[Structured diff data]
• • • •

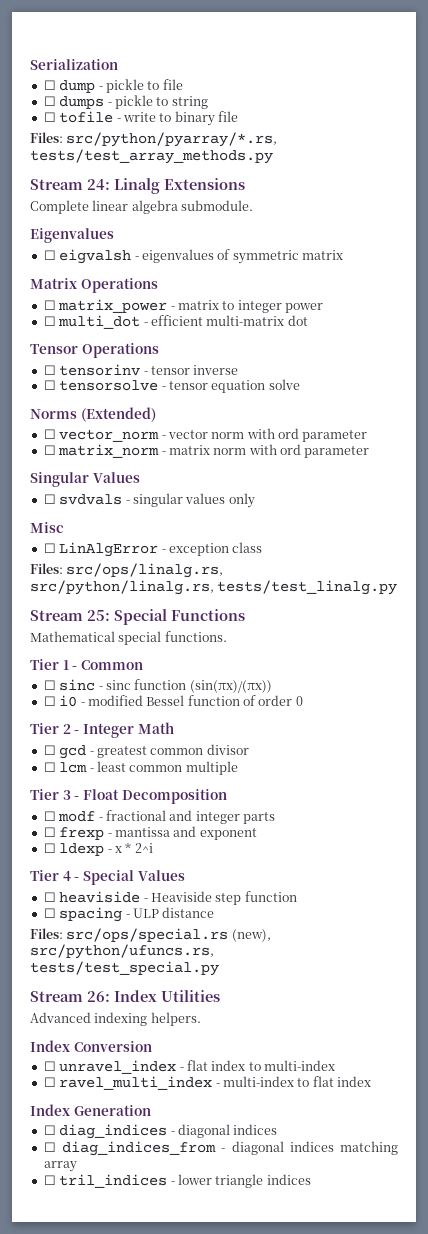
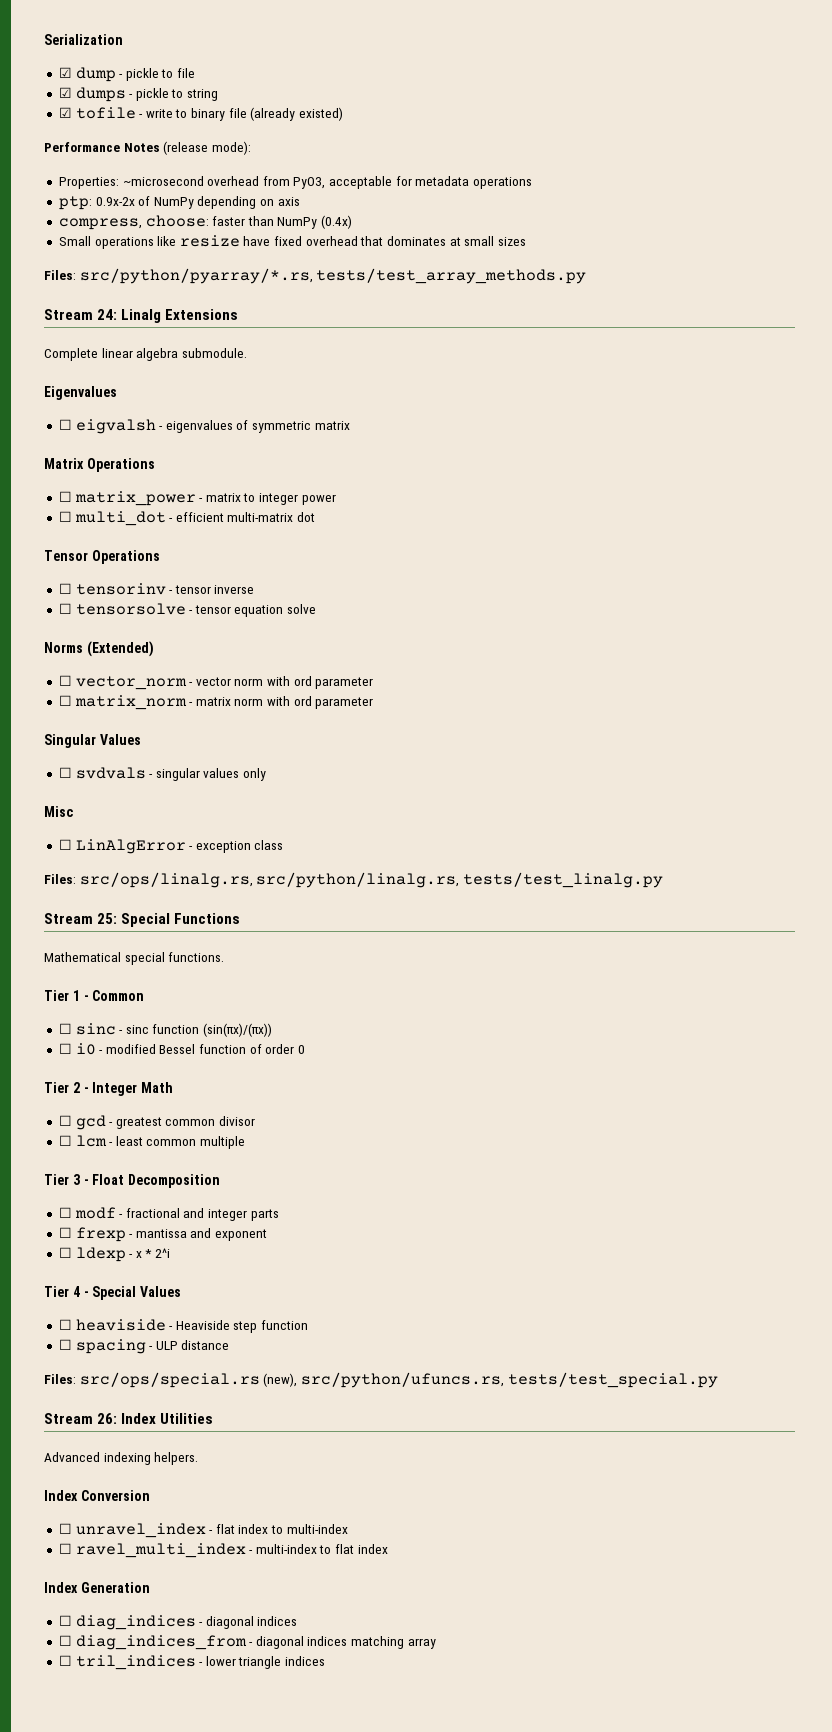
- ☐ dump - pickle to file
+ ☑ dump - pickle to file
- ☐ dumps - pickle to string
+ ☑ dumps - pickle to string
- ☐ tofile - write to binary file
+ ☑ tofile - write to binary file (already existed)
+ Performance Notes (release mode):
+ Properties: ~microsecond overhead from PyO3, acceptable for metadata operations
+ ptp: 0.9x-2x of NumPy depending on axis
+ compress, choose: faster than NumPy (0.4x)
+ Small operations like resize have fixed overhead that dominates at small sizes

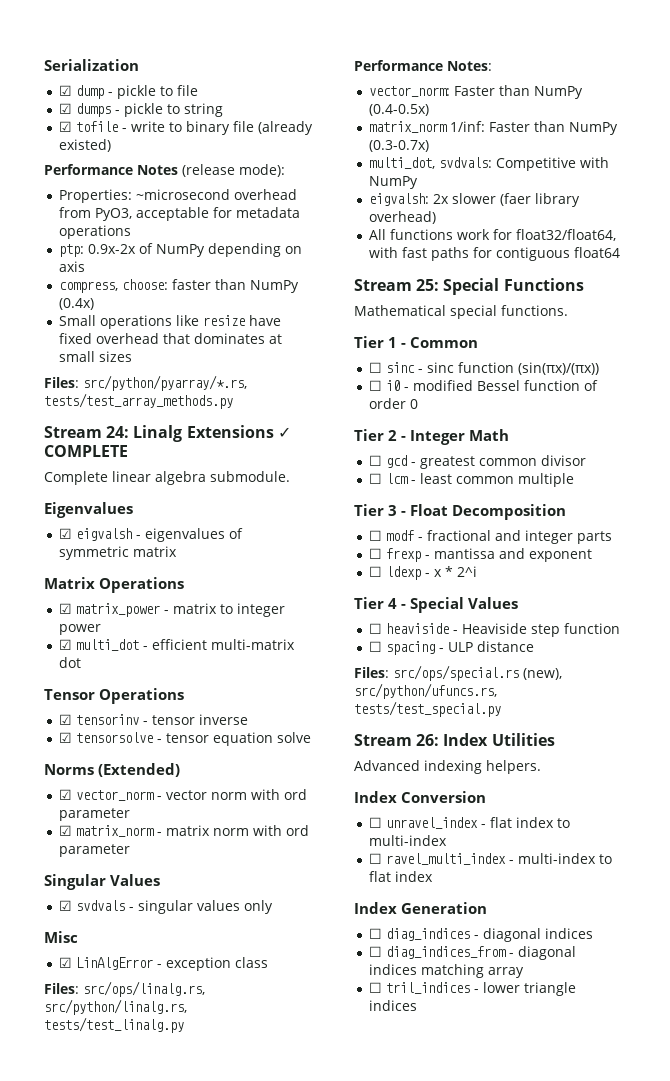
- Stream 24: Linalg Extensions
+ Stream 24: Linalg Extensions ✓ COMPLETE
- ☐ eigvalsh - eigenvalues of symmetric matrix
+ ☑ eigvalsh - eigenvalues of symmetric matrix
- ☐ matrix_power - matrix to integer power
+ ☑ matrix_power - matrix to integer power
- ☐ multi_dot - efficient multi-matrix dot
+ ☑ multi_dot - efficient multi-matrix dot
- ☐ tensorinv - tensor inverse
+ ☑ tensorinv - tensor inverse
- ☐ tensorsolve - tensor equation solve
+ ☑ tensorsolve - tensor equation solve
- ☐ vector_norm - vector norm with ord parameter
+ ☑ vector_norm - vector norm with ord parameter
- ☐ matrix_norm - matrix norm with ord parameter
+ ☑ matrix_norm - matrix norm with ord parameter
- ☐ svdvals - singular values only
+ ☑ svdvals - singular values only
- ☐ LinAlgError - exception class
+ ☑ LinAlgError - exception class
+ Performance Notes:
+ vector_norm: Faster than NumPy (0.4-0.5x)
+ matrix_norm 1/inf: Faster than NumPy (0.3-0.7x)
+ multi_dot, svdvals: Competitive with NumPy
+ eigvalsh: 2x slower (faer library overhead)
+ All functions work for float32/float64, with fast paths for contiguous float64

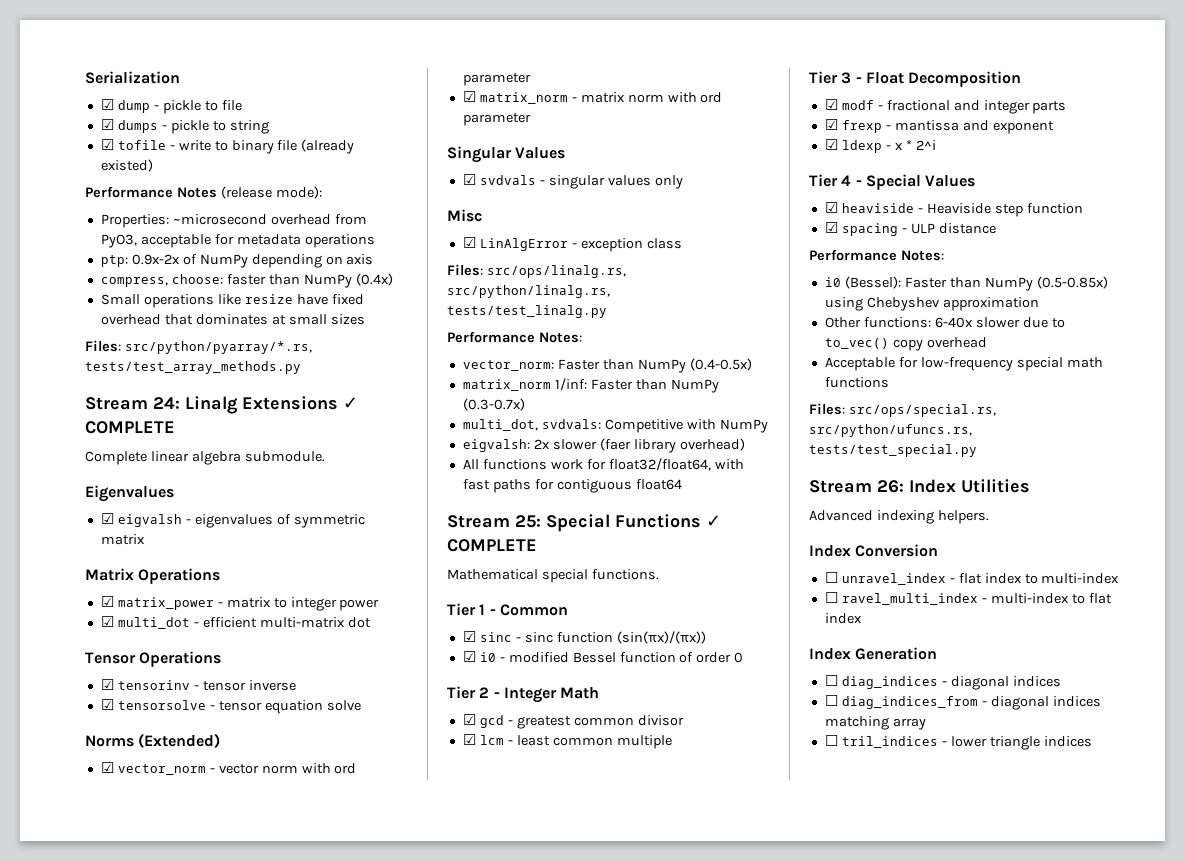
- Stream 25: Special Functions
+ Stream 25: Special Functions ✓ COMPLETE
- ☐ sinc - sinc function (sin(πx)/(πx))
+ ☑ sinc - sinc function (sin(πx)/(πx))
- ☐ i0 - modified Bessel function of order 0
+ ☑ i0 - modified Bessel function of order 0
- ☐ gcd - greatest common divisor
+ ☑ gcd - greatest common divisor
- ☐ lcm - least common multiple
+ ☑ lcm - least common multiple
- ☐ modf - fractional and integer parts
+ ☑ modf - fractional and integer parts
- ☐ frexp - mantissa and exponent
+ ☑ frexp - mantissa and exponent
- ☐ ldexp - x * 2^i
+ ☑ ldexp - x * 2^i
- ☐ heaviside - Heaviside step function
+ ☑ heaviside - Heaviside step function
- ☐ spacing - ULP distance
- Files: src/ops/special.rs (new), src/python/ufuncs.rs, tests/test_special.py
+ ☑ spacing - ULP distance
+ Performance Notes:
+ i0 (Bessel): Faster than NumPy (0.5-0.85x) using Chebyshev approximation
+ Other functions: 6-40x slower due to to_vec() copy overhead
+ Acceptable for low-frequency special math functions
+ Files: src/ops/special.rs, src/python/ufuncs.rs, tests/test_special.py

• • • •

Your instructions: Leave the pictures out and reproduce every record above exactly.

Answer section:
- ☐ dump - pickle to file
+ ☑ dump - pickle to file
- ☐ dumps - pickle to string
+ ☑ dumps - pickle to string
- ☐ tofile - write to binary file
+ ☑ tofile - write to binary file (already existed)
+ Performance Notes (release mode):
+ Properties: ~microsecond overhead from PyO3, acceptable for metadata operations
+ ptp: 0.9x-2x of NumPy depending on axis
+ compress, choose: faster than NumPy (0.4x)
+ Small operations like resize have fixed overhead that dominates at small sizes

- Stream 24: Linalg Extensions
+ Stream 24: Linalg Extensions ✓ COMPLETE
- ☐ eigvalsh - eigenvalues of symmetric matrix
+ ☑ eigvalsh - eigenvalues of symmetric matrix
- ☐ matrix_power - matrix to integer power
+ ☑ matrix_power - matrix to integer power
- ☐ multi_dot - efficient multi-matrix dot
+ ☑ multi_dot - efficient multi-matrix dot
- ☐ tensorinv - tensor inverse
+ ☑ tensorinv - tensor inverse
- ☐ tensorsolve - tensor equation solve
+ ☑ tensorsolve - tensor equation solve
- ☐ vector_norm - vector norm with ord parameter
+ ☑ vector_norm - vector norm with ord parameter
- ☐ matrix_norm - matrix norm with ord parameter
+ ☑ matrix_norm - matrix norm with ord parameter
- ☐ svdvals - singular values only
+ ☑ svdvals - singular values only
- ☐ LinAlgError - exception class
+ ☑ LinAlgError - exception class
+ Performance Notes:
+ vector_norm: Faster than NumPy (0.4-0.5x)
+ matrix_norm 1/inf: Faster than NumPy (0.3-0.7x)
+ multi_dot, svdvals: Competitive with NumPy
+ eigvalsh: 2x slower (faer library overhead)
+ All functions work for float32/float64, with fast paths for contiguous float64

- Stream 25: Special Functions
+ Stream 25: Special Functions ✓ COMPLETE
- ☐ sinc - sinc function (sin(πx)/(πx))
+ ☑ sinc - sinc function (sin(πx)/(πx))
- ☐ i0 - modified Bessel function of order 0
+ ☑ i0 - modified Bessel function of order 0
- ☐ gcd - greatest common divisor
+ ☑ gcd - greatest common divisor
- ☐ lcm - least common multiple
+ ☑ lcm - least common multiple
- ☐ modf - fractional and integer parts
+ ☑ modf - fractional and integer parts
- ☐ frexp - mantissa and exponent
+ ☑ frexp - mantissa and exponent
- ☐ ldexp - x * 2^i
+ ☑ ldexp - x * 2^i
- ☐ heaviside - Heaviside step function
+ ☑ heaviside - Heaviside step function
- ☐ spacing - ULP distance
- Files: src/ops/special.rs (new), src/python/ufuncs.rs, tests/test_special.py
+ ☑ spacing - ULP distance
+ Performance Notes:
+ i0 (Bessel): Faster than NumPy (0.5-0.85x) using Chebyshev approximation
+ Other functions: 6-40x slower due to to_vec() copy overhead
+ Acceptable for low-frequency special math functions
+ Files: src/ops/special.rs, src/python/ufuncs.rs, tests/test_special.py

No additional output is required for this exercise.